Con excepción de Glenn D. Lowry –director del MoMA–, el «top ten» de la «Power 100» está copado este año por personalidades o colectivos relacionados directamente con cuestiones atinentes al racismo y al género. Y –quién nos lo iba a decir hace unos años–, hay que esperar a las casillas 29, 30 y 31 para descubrir a los grandes representantes del poder económico dentro del mundo del arte –los galeristas Larry Gagosian, David Zwirner e Iwan y Manuela Wirth–. Sorprendentemente, y a día de hoy, el activismo social otorga más autoridad en el mundo del arte que el dinero. ¿Milagro? ¿Anomalía histórica? ¿Situación pasajera?

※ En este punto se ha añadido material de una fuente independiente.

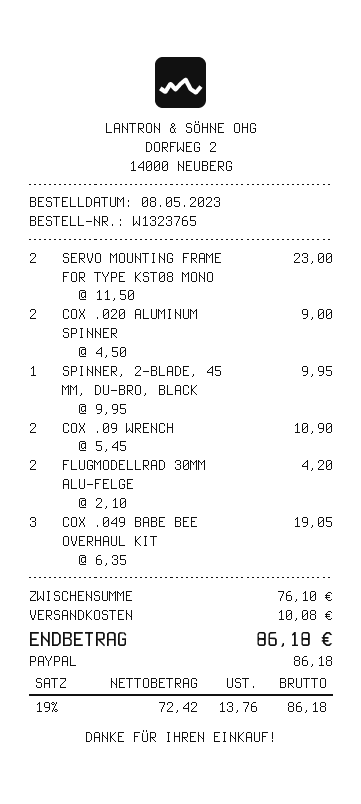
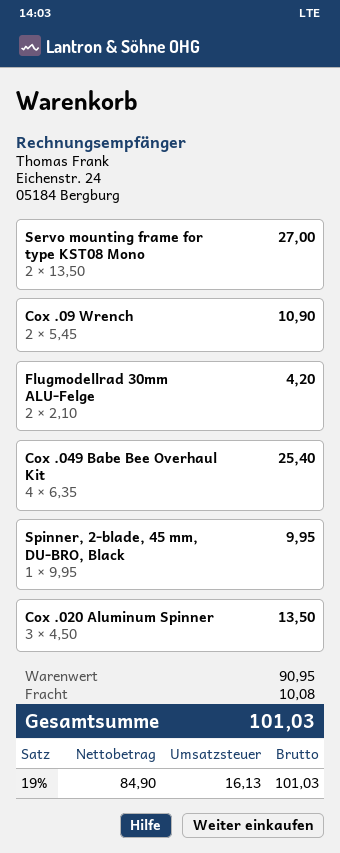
SERVO MOUNTING FRAME FOR TYPE KST08 MONO: 2 x 11.50 = 23.00 -> 2 x 13.50 = 27.00
COX .020 ALUMINUM SPINNER: 2 x 4.50 = 9.00 -> 3 x 4.50 = 13.50
COX .049 BABE BEE OVERHAUL KIT: 3 x 6.35 = 19.05 -> 4 x 6.35 = 25.40
subtotal: 76.10 -> 90.95
net: 72.42 -> 84.90
tax: 19% = 13.76 -> 19% = 16.13
total: 86.18 -> 101.03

Si, en efecto, y tal y como refleja la «Power 100», el mundo del arte ha girado bruscamente hacia lo social como consecuencia de una transformación radical de su estructura interna, estaremos de enhorabuena y nos encontraremos ante una revolución sin precedentes que afectará a cada uno de los sectores que lo conforman. Pero seamos cautos e introduzcamos un elemento de relativización que nos permita comprender esta brusca basculación de los intereses. No nos encontramos ante un año cualquiera. En primer lugar, la violencia policial en Estados Unidos se ha visualizado más que nunca tras el asesinato de George Floyd; circunstancia que ha motivado un estado conciencia y de sensibilidad acerca de la problemática del racismo como hacía tiempo que no se percibía.

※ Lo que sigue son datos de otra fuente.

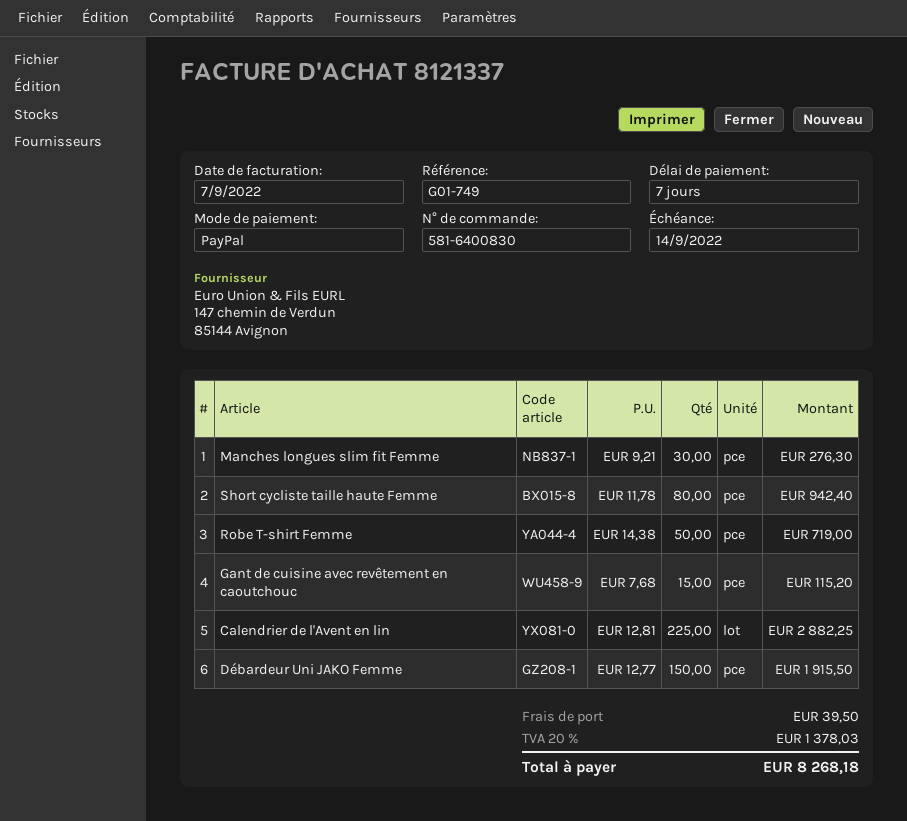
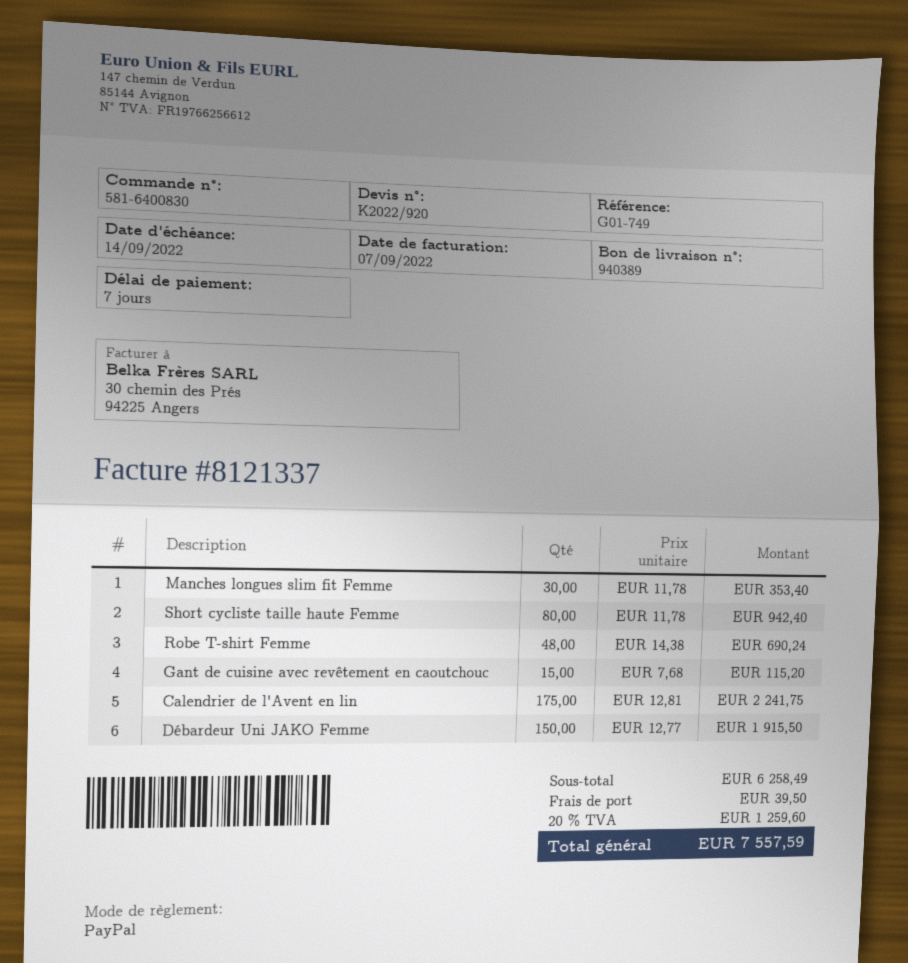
Manches longues slim fit Femme: 30 x 9.21 = 276.30 -> 30 x 11.78 = 353.40
Robe T-shirt Femme: 50 x 14.38 = 719.00 -> 48 x 14.38 = 690.24
Calendrier de l'Avent en lin: 225 x 12.81 = 2882.25 -> 175 x 12.81 = 2241.75
tax: 20% = 1378.03 -> 20% = 1259.60
total: 8268.18 -> 7557.59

Y, además, está la Covid-19. Los estragos de la pandemia han ocasionado que las ferias de arte, bienales y la programación de los museos se hayan clausurado, interrumpido o pospuesto. Más allá del mercado elitista de las casas de subastas, la compra-venta de arte ha descendido en términos jamás vistos. Debido a ello, 2020 ha estado carente de exposiciones relevantes que otorgaran especial protagonismo e influencia a un artista específico; no se han desarrollado proyectos curatoriales de envergadura que encumbraran a comisarios todopoderosos; la ascendencia de los museos ha decaído; las galerías viven sus peores momentos como creadoras de tendencia; y el mundo del coleccionismo sufre la misma depresión que el resto de esferas del mundo del arte.
Es entendible, por tanto, que todos aquellos nombres que, año tras año y por mor de los grandes eventos organizados, ocupaban posiciones preferentes en la lista de los «Power 100» se encuentren este año ausentes, y que, en buena lógica, la actualidad social haya adquirido un protagonismo hasta ahora inédito. Habrá que esperar a la lista de 2021 para comprobar si el vuelco de este año se confirma, o si, por el contrario, todo ha sido un espejismo. Pero de lo que no cabe duda es que, suceda lo que suceda en entregas venideras, esta «Power 100» constituye el suceso más transgresor y de envergadura política de cuantos han sucedido en el mundo del arte durante los últimos años. De ratificarse dicho «giro social», el «año Covid» no solo habrá partido en dos nuestras vidas, sino también el relato del mundo del arte.